# Amplificador salida par complementario



## MarLeyton (Jun 30, 2010)

Este Amplificador de facil de armar es de bajo costo y les ofrece 10- 15 watios depende la alimentacion.

Alimentacion: 
(3-24v), (100mA-2A)

Claro el tipo de amplificador tiene que ver con la distorsion esto se puede eliminar utilizando mas voltaje o cambiando el transistor que usa como pre-amplificador que es un BC547 por un 2N2222A


----------



## luisgrillo (Jun 30, 2010)

Se ve muy bien el amplificador, lo podria usar para los auriculares.

Muy buen aporte.


Saludos.


----------



## MarLeyton (Jun 30, 2010)

de echo fue probado con un bafle pequeño y despues con unos audiculares
y dio buenos resustados 
De echo su costo en armardo fue de $18 P-MX


----------



## DangTools (Abr 14, 2014)

Yo lo armé pero no tu*v*e buenos resultados  asi que me decidí por algo mas engorroso que si da 1,5 watts a 12 vols pero neceisto*p* algo de 5 watts RMS por canal si alguien sabe algo por favor, les dejo el circuito que armé


----------



## DOSMETROS (Abr 14, 2014)

Fijate que tu mismo circuito , alimentado con 24 V daría 5 Watts con parlante de 8 Ohms y 10 Watts con parlante de 4 Ohms.

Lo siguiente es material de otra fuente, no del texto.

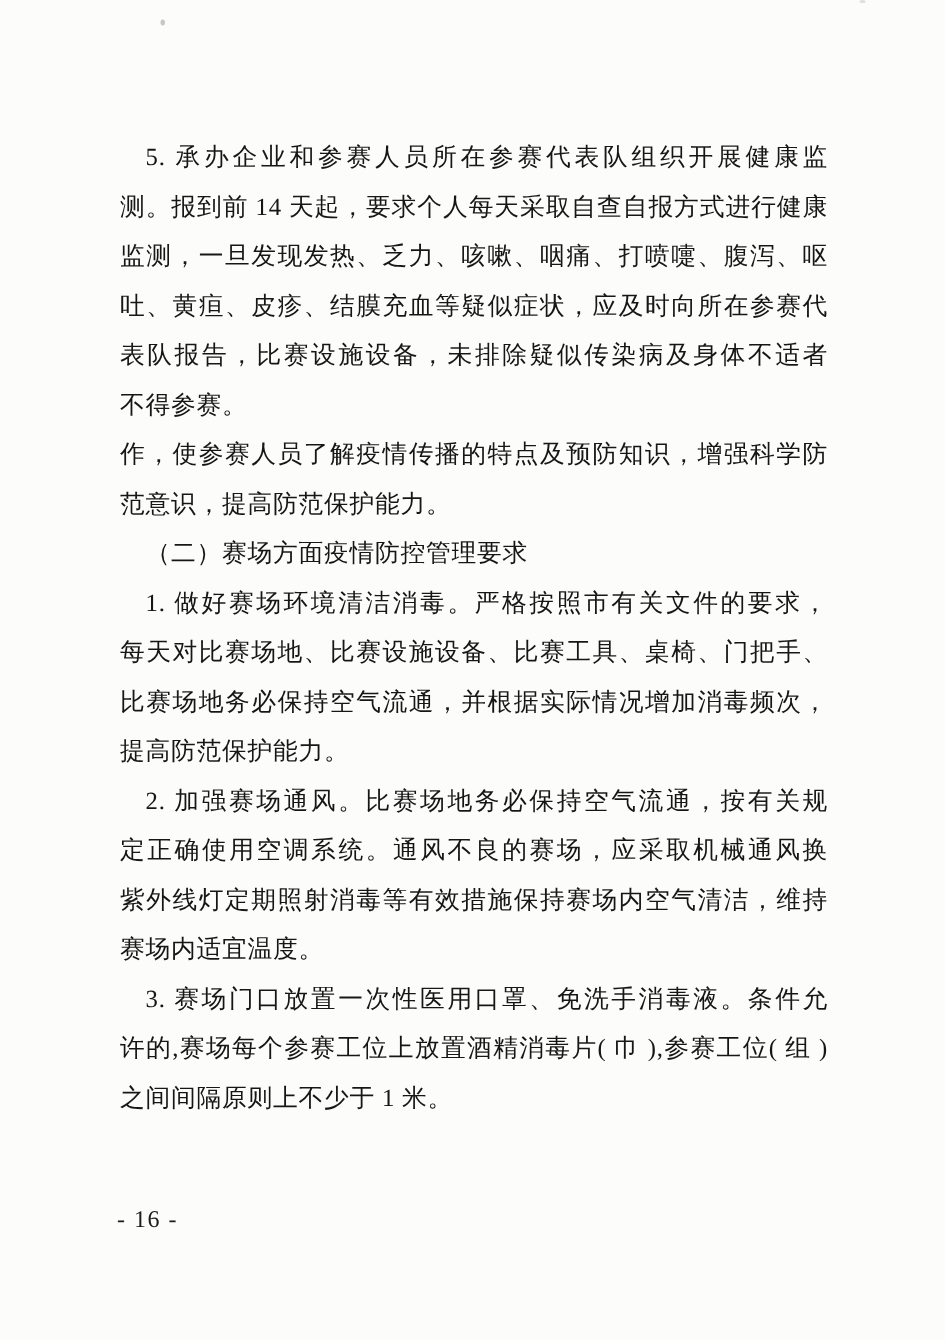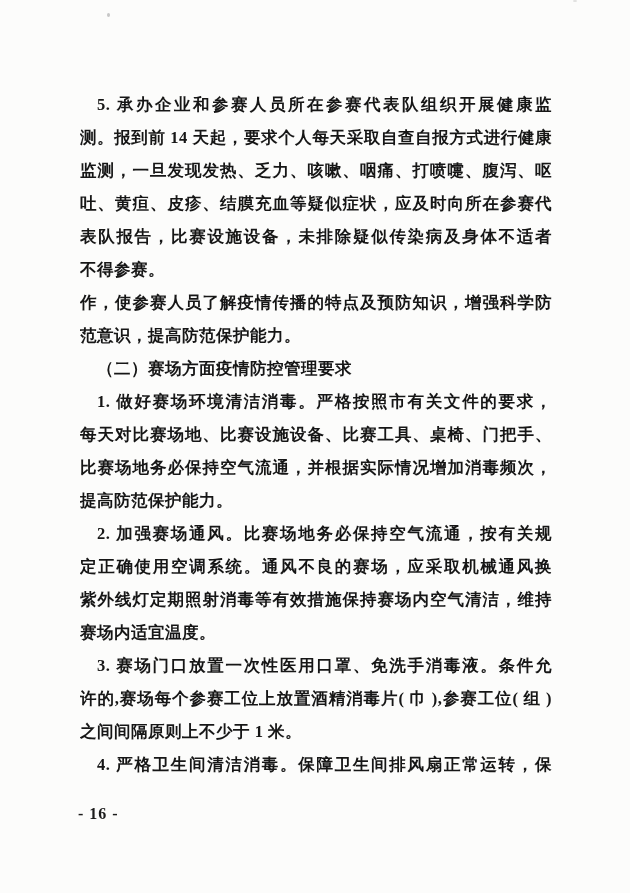--- a/index.html
+++ b/index.html
@@ -9,21 +9,20 @@
   }
   .page {
     position: relative;
     width: 630px;
     height: 893px;
     margin: 0;
     background: #fcfcfb;
     overflow: hidden;
     font-family: "Liberation Serif", "DejaVu Serif", serif;
     color: #161616;
-    font-weight: bold;
   }
   .text-block {
     position: absolute;
     left: 80px;
     top: 88px;
     width: 472px;
   }
   .line {
     height: 33px;
     line-height: 33px;
@@ -79,17 +78,16 @@
       <div class="line fill">每天对比赛场地、比赛设施设备、比赛工具、桌椅、门把手、</div>
       <div class="line fill">比赛场地务必保持空气流通，并根据实际情况增加消毒频次，</div>
       <div class="line">提高防范保护能力。</div>
       <div class="line indent fill">2. 加强赛场通风。比赛场地务必保持空气流通，按有关规</div>
       <div class="line fill">定正确使用空调系统。通风不良的赛场，应采取机械通风换气、</div>
       <div class="line fill">紫外线灯定期照射消毒等有效措施保持赛场内空气清洁，维持</div>
       <div class="line">赛场内适宜温度。</div>
       <div class="line indent fill">3. 赛场门口放置一次性医用口罩、免洗手消毒液。条件允</div>
       <div class="line fill">许的,赛场每个参赛工位上放置酒精消毒片( 巾 ),参赛工位( 组 )</div>
       <div class="line">之间间隔原则上不少于 1 米。</div>
-      <div class="line indent fill">4. 严格卫生间清洁消毒。保障卫生间排风扇正常运转，保</div>
     </div>
 
   <div class="page-number">- 16 -</div>
 </div>
 
 </body></html>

Quizás haya que agrandar un poco el disipador.

*OJO que tenés que invertir el capacitor de salida al parlante* 

El circuito es medio horroroso (entrada por VAS) pero debería andar :

Ver el archivo adjunto 108576








http://freecircuitdiagram.com/2008/08/26/simple-10-watts-audio-power-amplifier-using-transistors/

Y sinó armate el : https://www.forosdeelectronica.com/f31/amplificador-z-30-sinclair-diagrama-pbc-5526/

Saludos !


----------



## Daniel Lopes (Abr 14, 2014)

Hola a todos hasta onde se yo conosco esa topologia como "par conplementar" , los push-pull o contrafase hacen uso de un transformador en la entrada para generar dos senales uno 0 grados y otro con defasagen de 180 grados, los dos sinales son amplificados por transitores  y otro transformador en la salid conbina los  dos sinal amplificado por los dos transistores de misma polaridad (NPN o PNP) y no conbinados NPN con PNP.
!fuerte abrazo!
Att.
Daniel Lopes.


----------